The answer depended on who the support came from. Compulsive internet use consistently preceded declines in support from teachers, suggesting CIU has real interpersonal costs at school. Surprisingly, when adolescents perceived their parents as more supportive than usual, their compulsive use tended to increase the following year — the opposite of what the researchers predicted. Friend support showed no longitudinal links with CIU in either direction. The findings suggest that simply being warm and supportive may not be enough for parents to prevent compulsive internet use, and that teachers and schools should recognise CIU as something that can erode the student–teacher relationship itself.
Key findings
- Compulsive internet use consistently preceded small within-person reductions in social support from teachers across the four years of the study (b = –.080, p = .012).

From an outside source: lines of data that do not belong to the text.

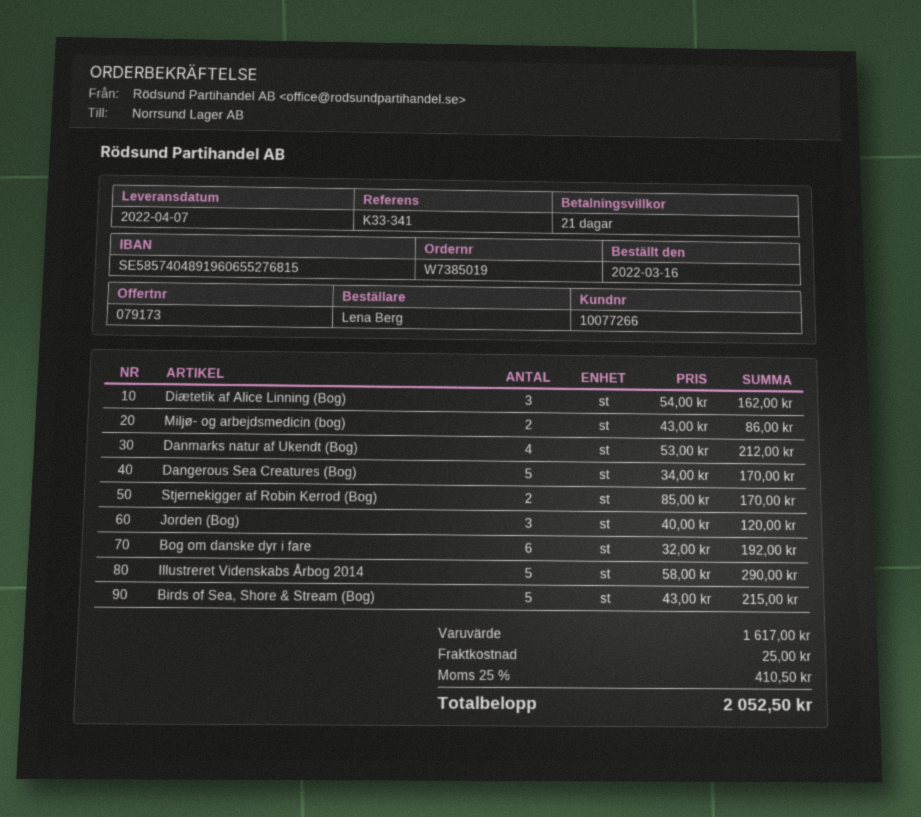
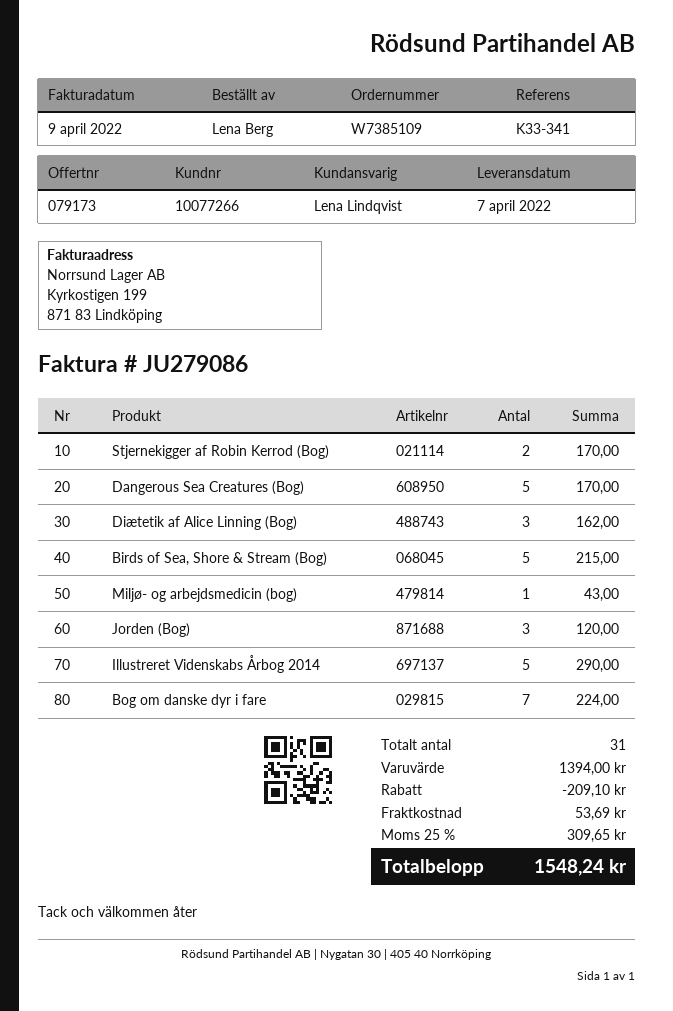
order number: W7385019 -> W7385109
Miljø- og arbejdsmedicin (bog): 2 for 86.00 -> 1 for 43.00
Danmarks natur af Ukendt (Bog): 4 for 212.00 -> none
Bog om danske dyr i fare: 6 for 192.00 -> 7 for 224.00
subtotal: 1617.00 -> 1394.00
discount: none -> 209.10
shipping: 25.00 -> 53.69
tax: 25% = 410.50 -> 25% = 309.65
total: 2052.50 -> 1548.24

- Contrary to prediction, when adolescents saw their parents as relatively supportive, they reported more compulsive internet use the following year.
- Social support from friends showed no longitudinal links with compulsive internet use in either direction.
- At the between-person level, adolescents with higher compulsive internet use had lower support from parents (b = –.271), teachers (b = –.160) and friends (b = –.112).
- Average compulsive internet use rose steadily as adolescents progressed through high school, from Grade 8 to Grade 11.
- The study tracked 2,809 Australian adolescents (roughly half male, half female) annually from Grade 8 to Grade 11, with open data and code available on the Open Science Framework.
How to cite
APA
Donald, J. N., Ciarrochi, J., & Guo, J. (2024). Connected or cutoff? A 4-year longitudinal study of the links between adolescents' compulsive internet use and social support. Personality and Social Psychology Bulletin, 50(2), 299–313. https://doi.org/10.1177/01461672221127802
BibTeX
@article{donald2024connected,
author = {Donald, James N. and Ciarrochi, Joseph and Guo, Jiesi},
title = {Connected or cutoff? A 4-year longitudinal study of the links between adolescents' compulsive internet use and social support},
journal = {Personality and Social Psychology Bulletin},
year = {2024},
volume = {50},
number = {2},
pages = {299--313},
doi = {10.1177/01461672221127802}
}
Related work
- All publications by Joseph Ciarrochi (searchable, with free PDFs)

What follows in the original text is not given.